Our standard of review of an order granting summary judgment requires
us to determine whether the trial court abused its discretion or committed an
error of law. Mee v. Safeco Ins. Co. of America, 908 A.2d 344, 347 (Pa.
Super. 2006).
Judicial discretion requires action in conformity with law on facts and circumstances before the trial court after hearing and consideration. Consequently, the court abuses its discretion if, in resolving the issue for decision, it misapplies the law or exercises its discretion in a manner lacking reason.
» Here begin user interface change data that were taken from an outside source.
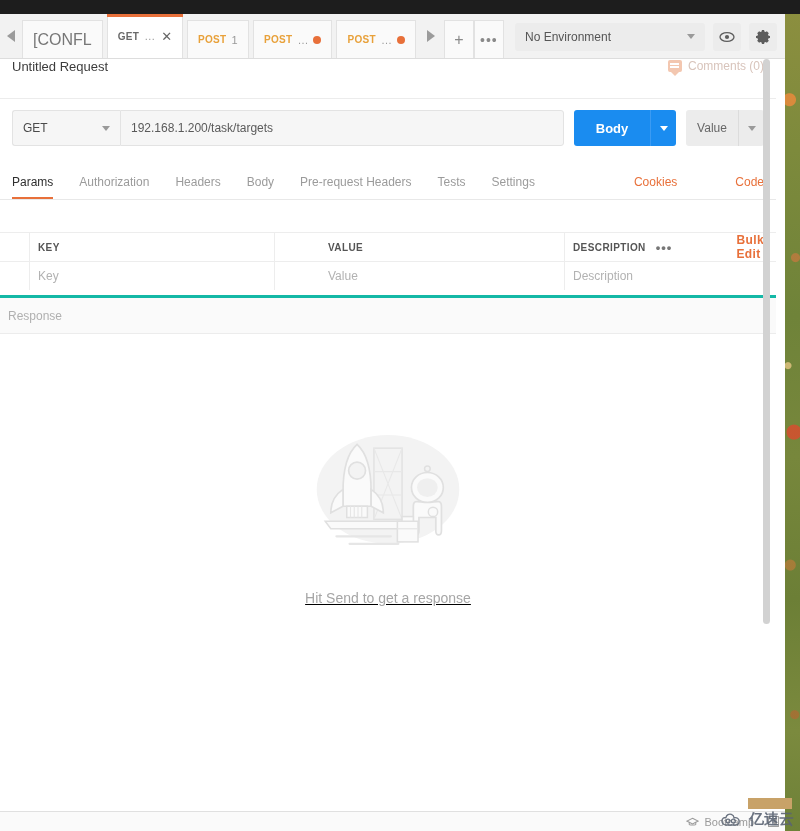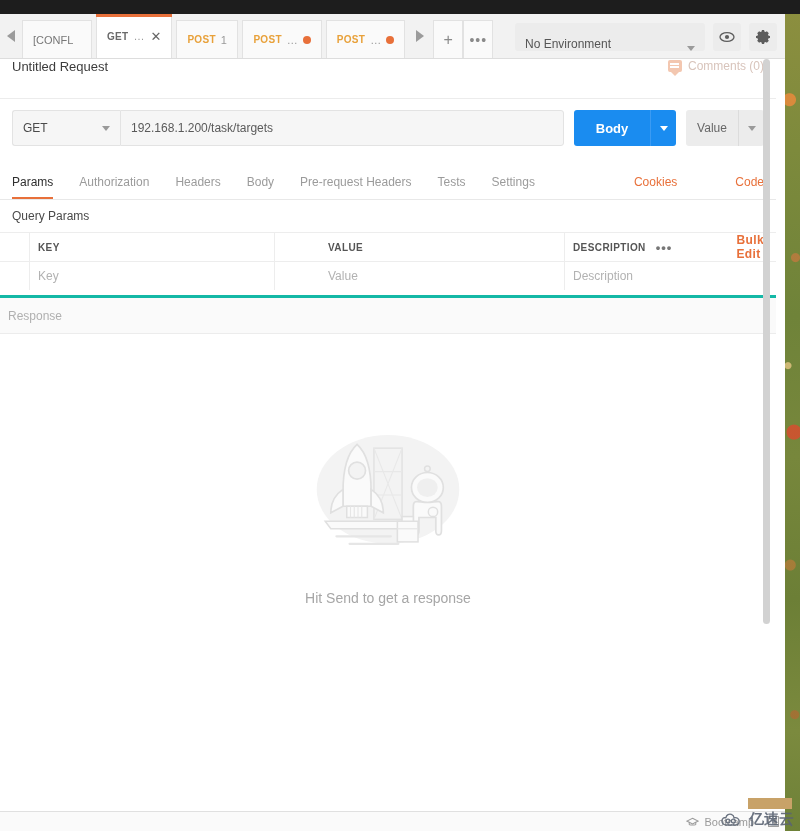"[CONFL" .tab.plain { font-size: 11px -> 16px }
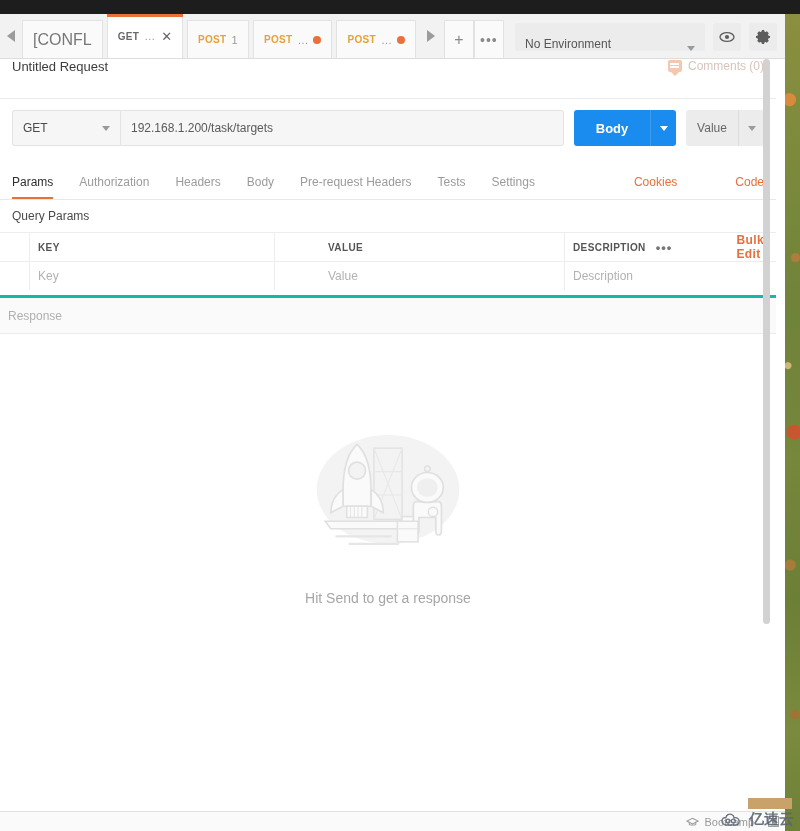"No Environment" .env-select { align-items: flex-end -> center }
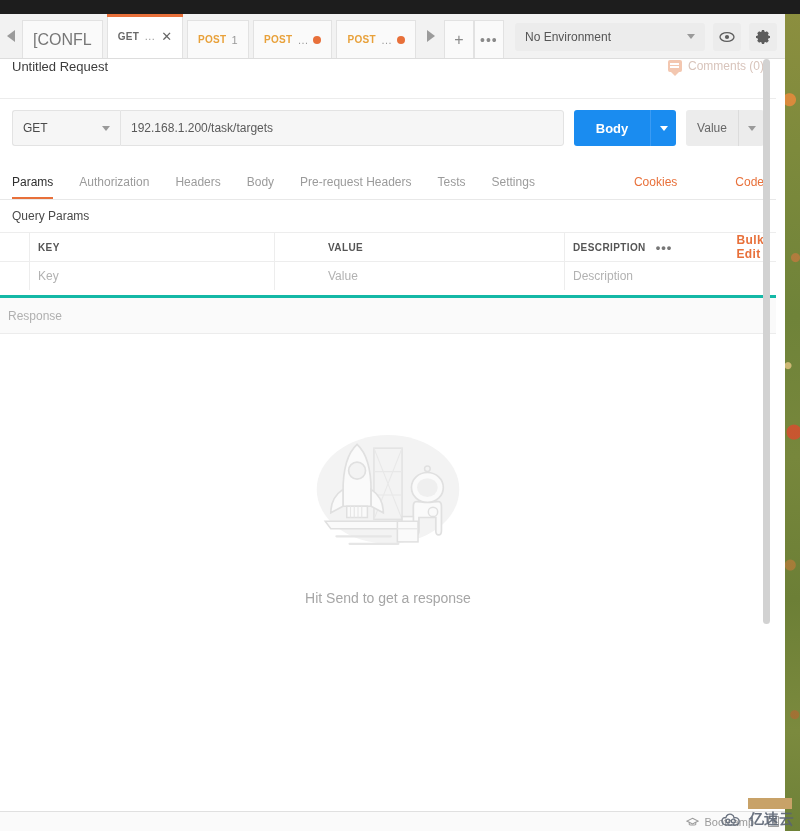"Query Params" div.qp-label { html: <div>Query Params</div> -> none }
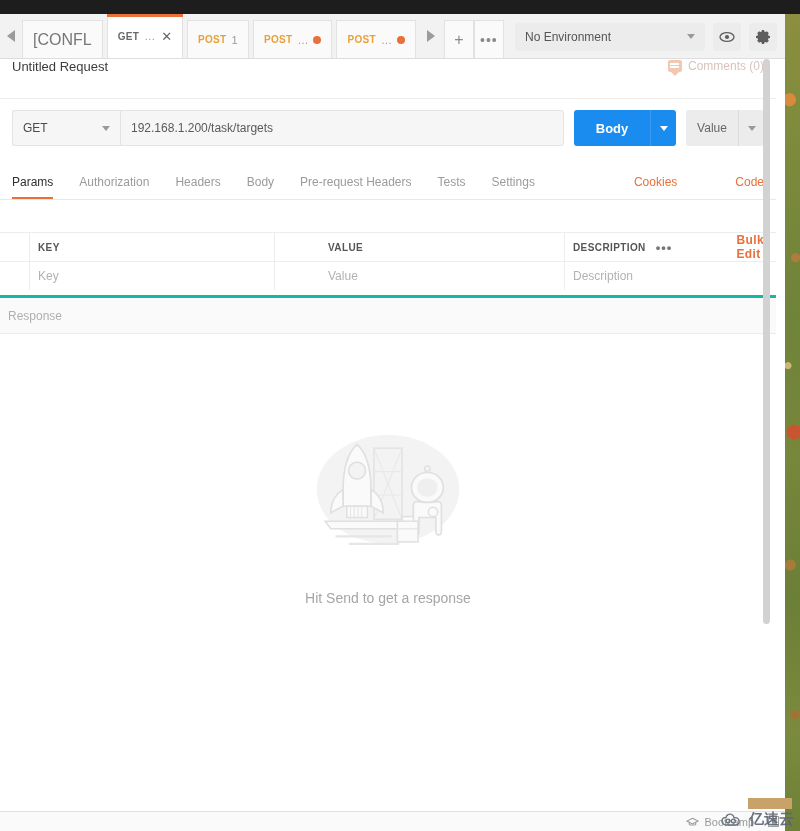"Hit Send to get a" .response-body { text-decoration: none -> underline }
Similarly, the trial court abuses its discretion if it does not follow legal procedure.
Miller v. Sacred Heart Hosp., 753 A.2d 829, 832 (Pa. Super. 2000) (internal
citations and quotation marks omitted). Our scope of review is plenary.
Pappas v. Asbel, 768 A.2d 1089, 1095 (Pa. 2001), cert. denied, 536 U.S.
938, 122 S.Ct. 2618, 153 L.Ed.2d 802 (2002).
“[C]ollateral estoppel [is an] affirmative defense[] which must be
pleaded in an answer as new matter. A defense not so raised is waived.”
Hopewell Estates, Inc. v. Kent, 646 A.2d 1192, 1194 (Pa. Super. 1994)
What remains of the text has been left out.